EP33B-3639:
Pattern of Landslide Distribution Reflects Degree of Hillslope Adjustment in a Waipaoa River Catchment, New Zealand
Wednesday, 17 December 2014
Corina Cerovski-Darriau and Joshua J Roering, University of Oregon, Department of Geological Sciences, Eugene, OR, United States
Abstract:
Using landslide morphology to determine the state of hillslope transience provides a diagnostic tool to identify the extent of landscape adjustment. Here we test for a temporal and spatial progression of landslides reflecting the degree of adjustment for a Waipaoa River catchment (North Island, New Zealand). Following the shift to a warmer, wetter climate after the Last Glacial Maximum (LGM) (~18 ka), the Waipaoa River rapidly incised up to 120 m, leaving perched, low-relief hillslopes unadjusted to that base level fall. In the 16 km2 study catchment—principally comprised of weak mélange—pervasive post-LGM landslides responded to >50 m of fluvial incision by sculpting and denuding >99% of the catchment, but adjustment is not yet complete. Starting ~150 years ago, European settlers deforested ~95% of the landscape, which triggered a sharp increase in hillslope erosion as widespread earthflow complexes and gully systems reactivated and/or expanded in the weak lithology with the loss of vegetation cover. Most of the remaining relict (≥18 ka) landforms are confined to the upper watershed, upholding the proposed upstream progression of hillslope adjustment. Based on previous tephrochronology and surface roughness data, present-day earthflows follow this pattern of younging upstream. Here we analyze the size, location, and distribution of ~500 earthflows (mapped from 2010 lidar and orthophotos) to determine if there is a spatial progression of earthflows reflective of hillslope adjustment and correlated to the previously identified temporal progression.

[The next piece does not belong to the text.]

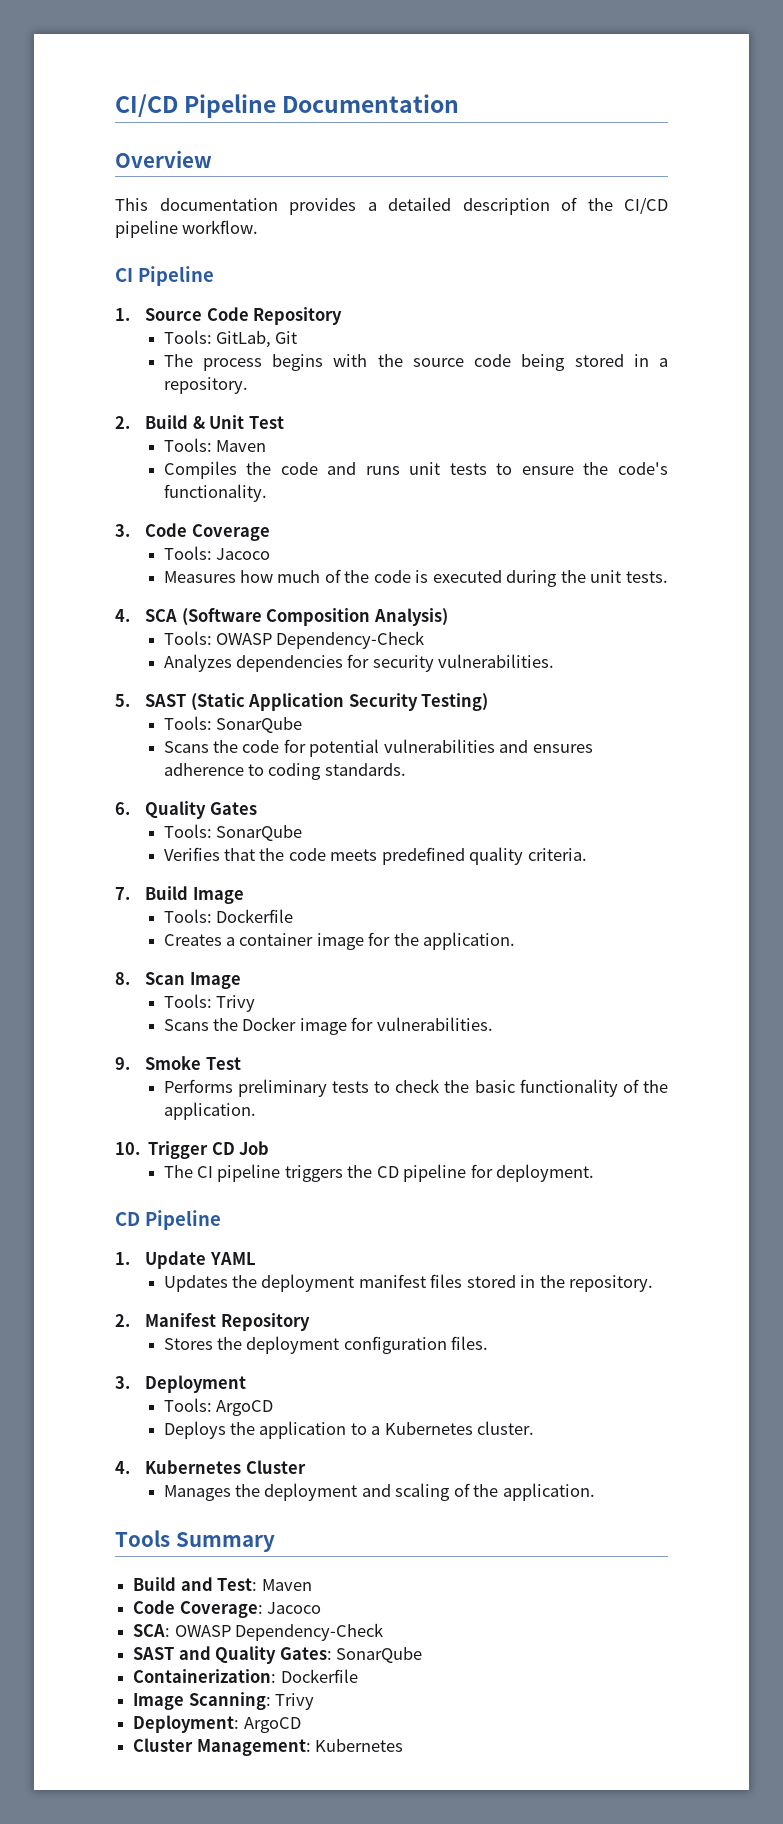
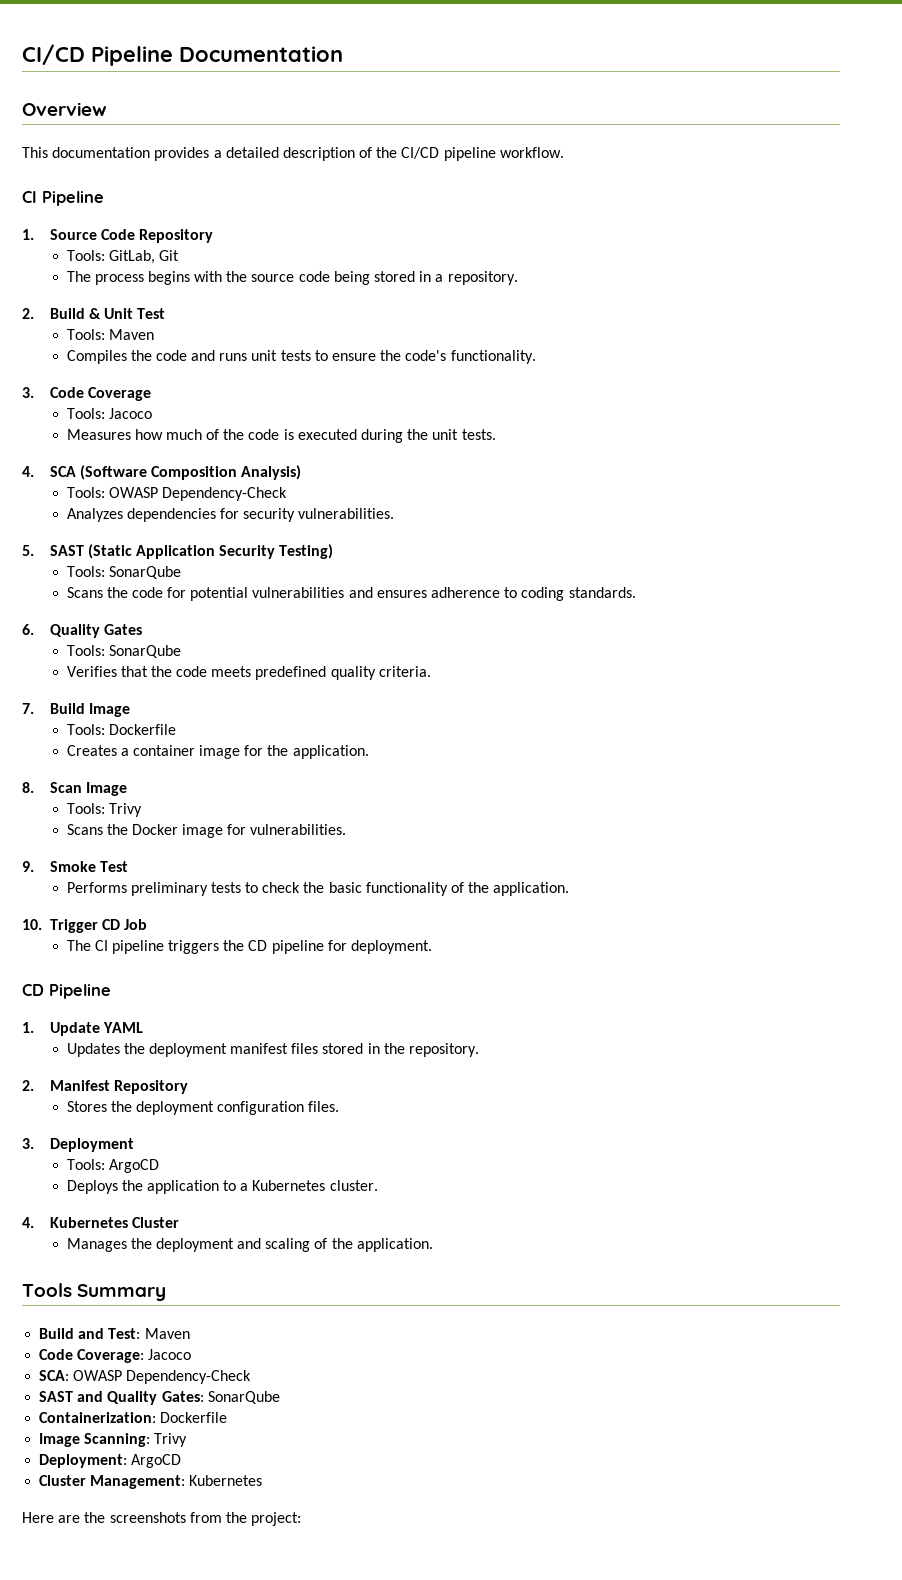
+ Here are the screenshots from the project:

Morphologic evidence from this study indicates the younger earthflows in the upper watershed have smaller areas (6000 ± 600 m2 (mean ± s.e.)), a more elongate aspect ratio (AR=3.6 ± 1.6 (mean ± s.d.)), and are generally (>50%) deposited in axial gullies, whereas downstream earthflows are larger (20000 ± 9000 m2), statistically less elongate (AR=2.3 ± 0.9), and more frequently coupled with the main channel—in two cases, encompassing the entire sub-catchments. We suggest this difference in form is not necessarily reflective of activity, but rather a diagnostic indicator of relative age and progression of earthflow development.